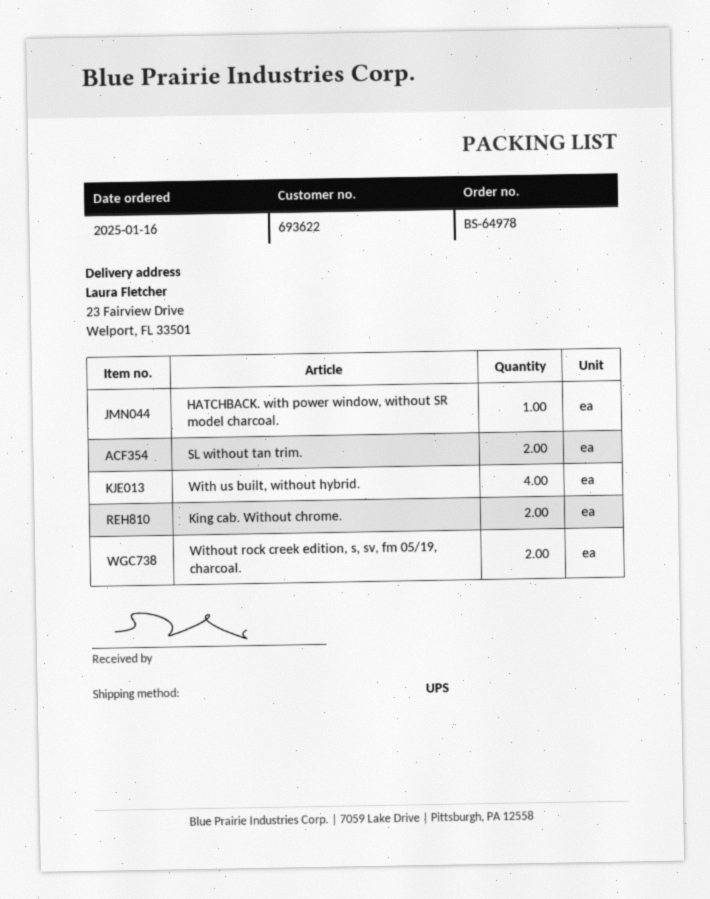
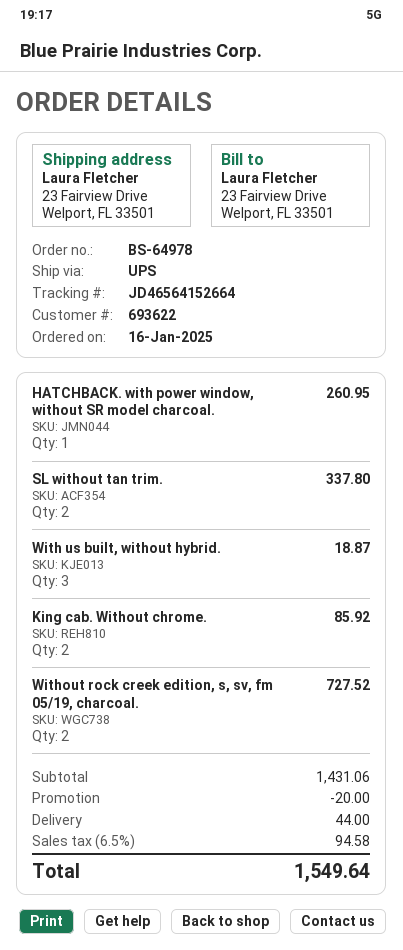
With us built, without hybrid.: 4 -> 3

...

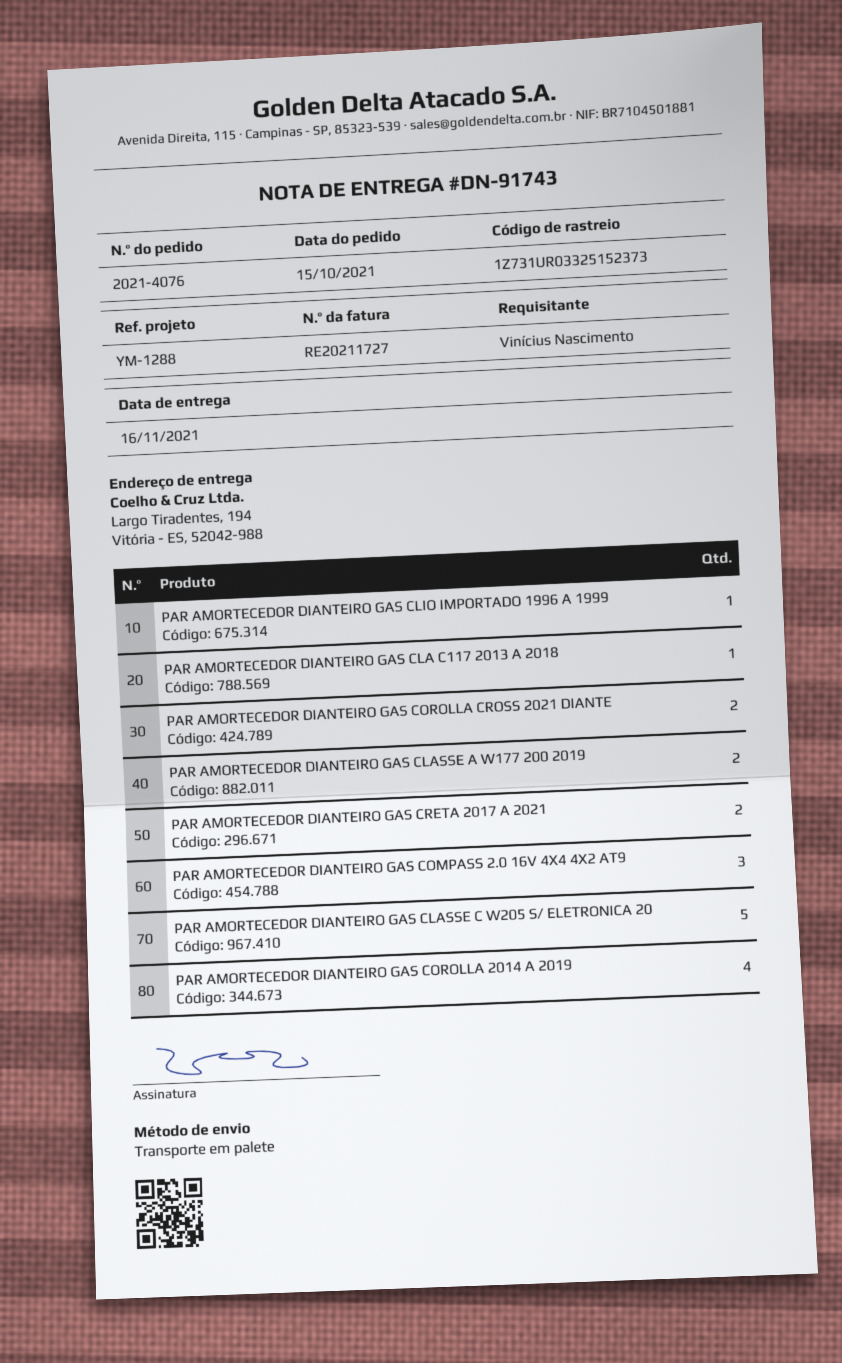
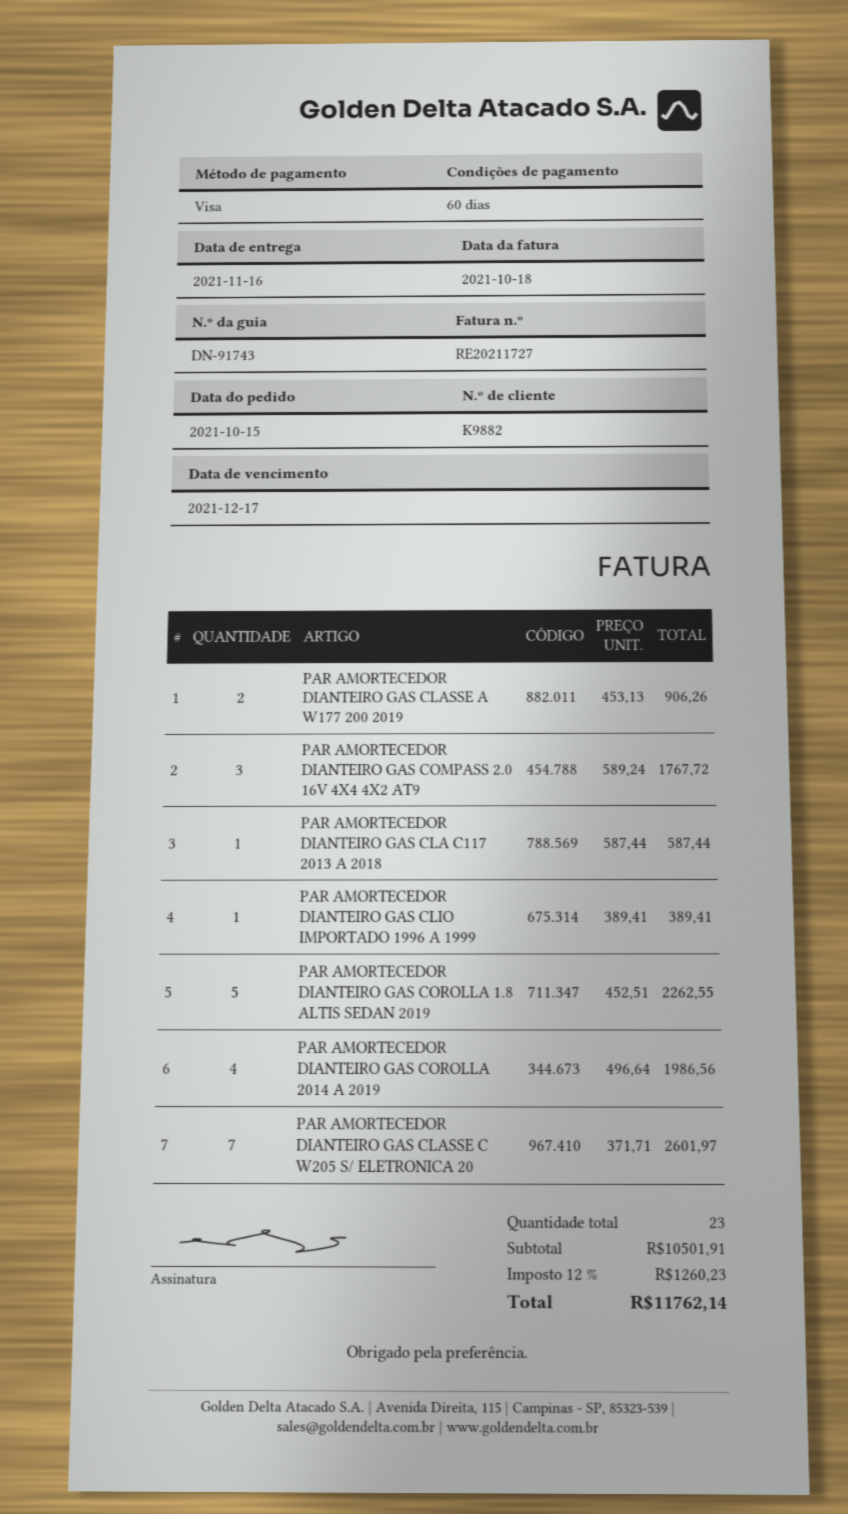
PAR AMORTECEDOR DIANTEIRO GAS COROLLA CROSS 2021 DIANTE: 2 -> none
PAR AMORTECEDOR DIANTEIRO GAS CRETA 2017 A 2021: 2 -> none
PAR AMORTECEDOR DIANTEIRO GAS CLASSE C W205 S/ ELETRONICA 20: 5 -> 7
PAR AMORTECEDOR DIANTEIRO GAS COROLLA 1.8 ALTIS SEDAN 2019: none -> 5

- ASSIGNMENT -
From the material above, retype precisely the lines between the line holding "PAR AMORTECEDOR DIANTEIRO GAS CRETA" and the line holding "PAR AMORTECEDOR DIANTEIRO GAS COROLLA 1.8", inclusive, and nothing beyond them.

- COMPLETED TASK -
PAR AMORTECEDOR DIANTEIRO GAS CRETA 2017 A 2021: 2 -> none
PAR AMORTECEDOR DIANTEIRO GAS CLASSE C W205 S/ ELETRONICA 20: 5 -> 7
PAR AMORTECEDOR DIANTEIRO GAS COROLLA 1.8 ALTIS SEDAN 2019: none -> 5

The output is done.